The present invention relates to a liquid crystal display device and a driving method for the same, and more particularly, relates to a liquid crystal display device suitably used for display of moving images and a driving method for the same.
In recent years, liquid crystal display devices (LCDs) have increasingly come into widespread use. Among various types of LCDs, mainstream has been a TN LCD in which a nematic liquid crystal material having positive dielectric anisotropy is twisted. The TN LCD however has a problem of being large in visual angle dependence that results from the alignment of liquid crystal molecules.
To improve the visual angle dependence, alignment-divided vertical alignment LCDs have been developed, and use of these LCDs is expanding. For example, Japanese Patent Gazette No. 2947350 (Literature 1) discloses an MVA LCD as one of the alignment-divided vertical alignment LCDs. The MVA LCD, which includes a vertical alignment liquid crystal layer placed between a pair of electrodes to present display in the normally black (NB) mode, is provided with domain regulating means (for example, slits and/or protrusions) to enable liquid crystal molecules in each pixel to fall (tilt) in a plurality of different directions during application of a voltage.
Recently, needs for displaying moving image information have rapidly increased, not only in LCD TVs, but also in PC monitors and portable terminal equipment (such as mobile phones and PDAs). To display moving images with high definition on LCDs, it is necessary to shorten the response time (increase the response speed) of the liquid crystal layer, so that a predetermined grayscale level can be reached within one vertical scanning period (typically, one frame).
As for the MVA LCD, Literature 1 mentioned above, for example, discloses that the black-to-white response time can be shortened to 10 msec or less.
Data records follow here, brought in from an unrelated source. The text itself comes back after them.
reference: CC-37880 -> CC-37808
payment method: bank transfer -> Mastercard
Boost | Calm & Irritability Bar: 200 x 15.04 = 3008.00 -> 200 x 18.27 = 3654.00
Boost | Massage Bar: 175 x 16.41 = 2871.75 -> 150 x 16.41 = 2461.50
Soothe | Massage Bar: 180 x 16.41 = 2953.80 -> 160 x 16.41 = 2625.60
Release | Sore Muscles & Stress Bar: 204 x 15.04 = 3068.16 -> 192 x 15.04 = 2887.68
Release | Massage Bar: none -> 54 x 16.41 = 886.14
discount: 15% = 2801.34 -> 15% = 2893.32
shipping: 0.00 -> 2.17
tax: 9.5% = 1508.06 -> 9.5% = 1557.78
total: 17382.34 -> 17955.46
Literature 1 also describes that regions different in the distance between protrusions are provided in each pixel to give regions different in response speed, to thereby attain improvement in apparent response speed without reducing the aperture ratio (see FIGS. 107 to 110 of Literature 1, for example).
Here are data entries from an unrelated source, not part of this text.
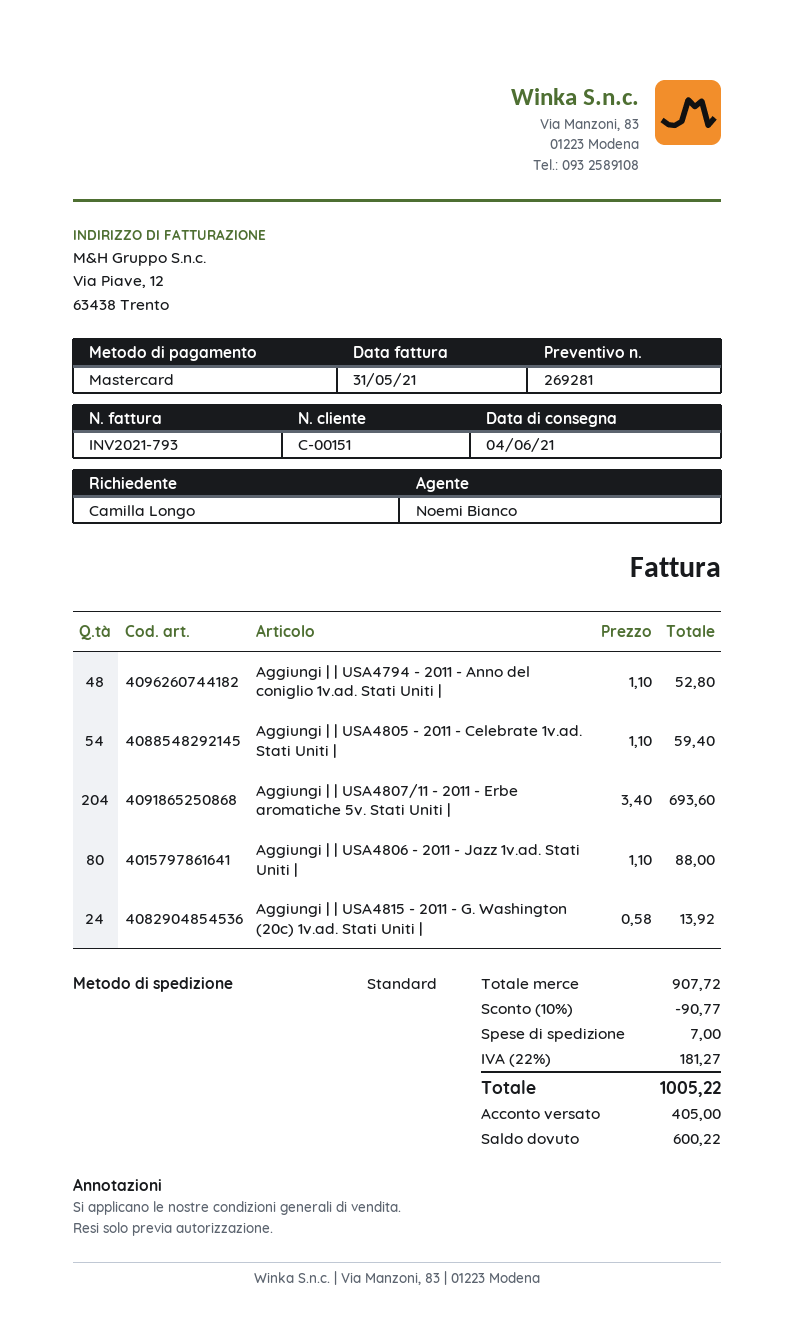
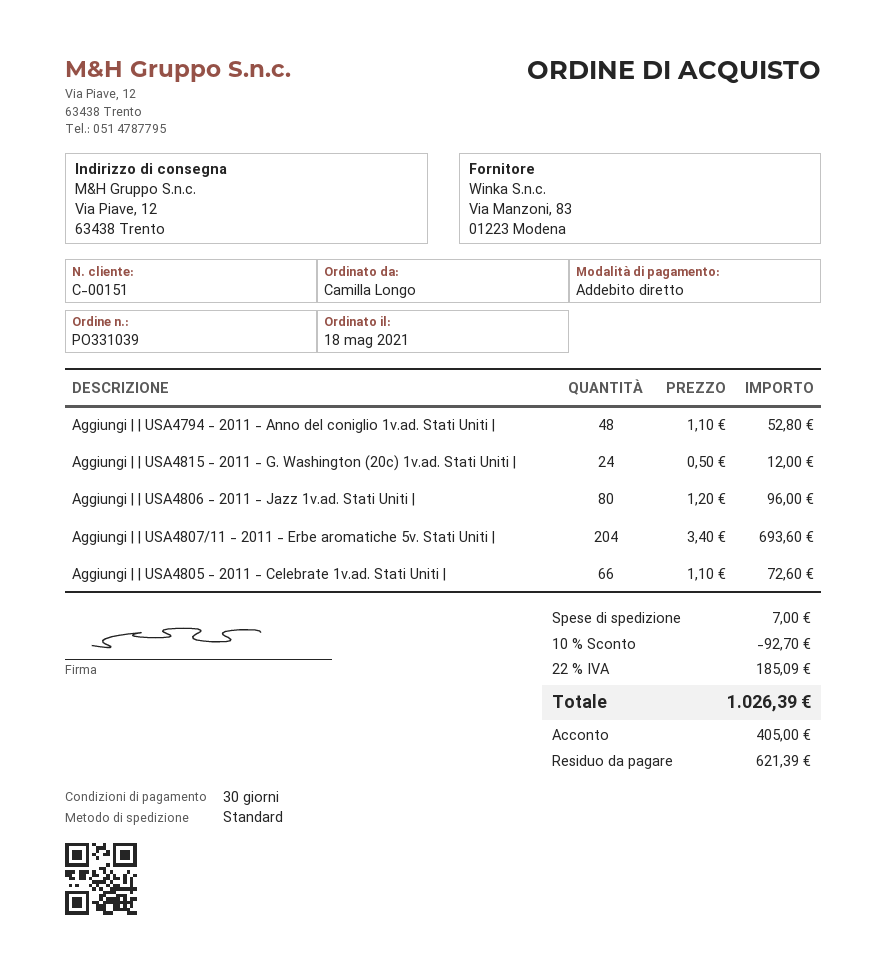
payment method: Mastercard -> direct debit
Aggiungi | | USA4805 - 2011 - Celebrate 1v.ad. Stati Uniti |: 54 x 1.10 = 59.40 -> 66 x 1.10 = 72.60
Aggiungi | | USA4806 - 2011 - Jazz 1v.ad. Stati Uniti |: 80 x 1.10 = 88.00 -> 80 x 1.20 = 96.00
Aggiungi | | USA4815 - 2011 - G. Washington (20c) 1v.ad. Stati Uniti |: 24 x 0.58 = 13.92 -> 24 x 0.50 = 12.00
discount: 10% = 90.77 -> 10% = 92.70
tax: 22% = 181.27 -> 22% = 185.09
total: 1005.22 -> 1026.39
balance: 600.22 -> 621.39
As a driving method that can improve the response characteristic of LCDs, known is a method in which a voltage higher than a voltage (grayscale voltage) corresponding to the grayscale level to be displayed (this voltage is called an “overshoot (OS) voltage”) is applied (this method is called “overshoot (OS) driving”). With application of an OS voltage, the response characteristic in grayscale display can be improved. For example, Japanese Laid-Open Patent Publication No. 2000-231091 (Literature 2) discloses an MVA LCD adopting the OS driving. Literature 2 however describes that an OS voltage should not be applied when a shift is made from the black display state to a high-luminance grayscale display state (see FIG. 8 of Literature 2). The reason is described as that the transmittance will be overshot if an OS voltage (e.g., voltage 1.25 times as high as that for giving the target transmittance) is applied at a shift from the black display state to a high-luminance grayscale display state as is applied at a shift from the black display state to a low-luminance grayscale display state or to the white display state.
However, as a result of examinations done by the inventors of the present invention, it has been found that a new problem arises when the OS driving is adopted for alignment-divided vertical alignment LCDs such as the MVA LCD described above. This problem will be described with reference to FIGS. 20A and 20B.
FIGS. 20A and 20B are views diagrammatically showing the state of display observed when a square 92 of a certain grayscale level (for example, level 32/255) is moved in a black background 90 (for example, level 0), in the cases of driving a conventional MVA LCD by a normal driving method (FIG. 20A) and driving the same by the OS driving (FIG. 20B). Note that the “level 32/255” is a grayscale level giving a luminance of (32/255)2.2 with respect to the luminance in black display (during application of V0) as 0 and the luminance in white display (during application of V255) as 1 when the grayscale display is set as γ2.2. The grayscale voltage giving this luminance is denoted by V32.
When no OS driving is adopted, the response speed of the alignment-divided vertical alignment LCD is low. Therefore, as diagrammatically shown in FIG. 20A, a left edge 92a of the square 92 located downstream of the moving direction may not be observed clearly in some cases. When the OS driving is adopted, the response speed is improved, and thus as diagrammatically shown in FIG. 20B, the edge 92a is observed clearly. However, a new phenomenon arises in some cases, in which a dark belt 92b is observed at a position of the square a little apart from the edge 92a. 
The present inventors have examined the cause of the above problem in various ways, and found that the above phenomenon is a new problem that has never occurred as long as the OS driving is adopted for conventional TN LCDs, and results from the alignment division done with the alignment regulating means (domain regulating means) placed linearly (in a stripe shape) in each pixel in alignment-divided vertical alignment LCDS.
In view of the above, a main object of the present invention is providing an alignment-divided vertical alignment LCD permitting high-definition moving image display.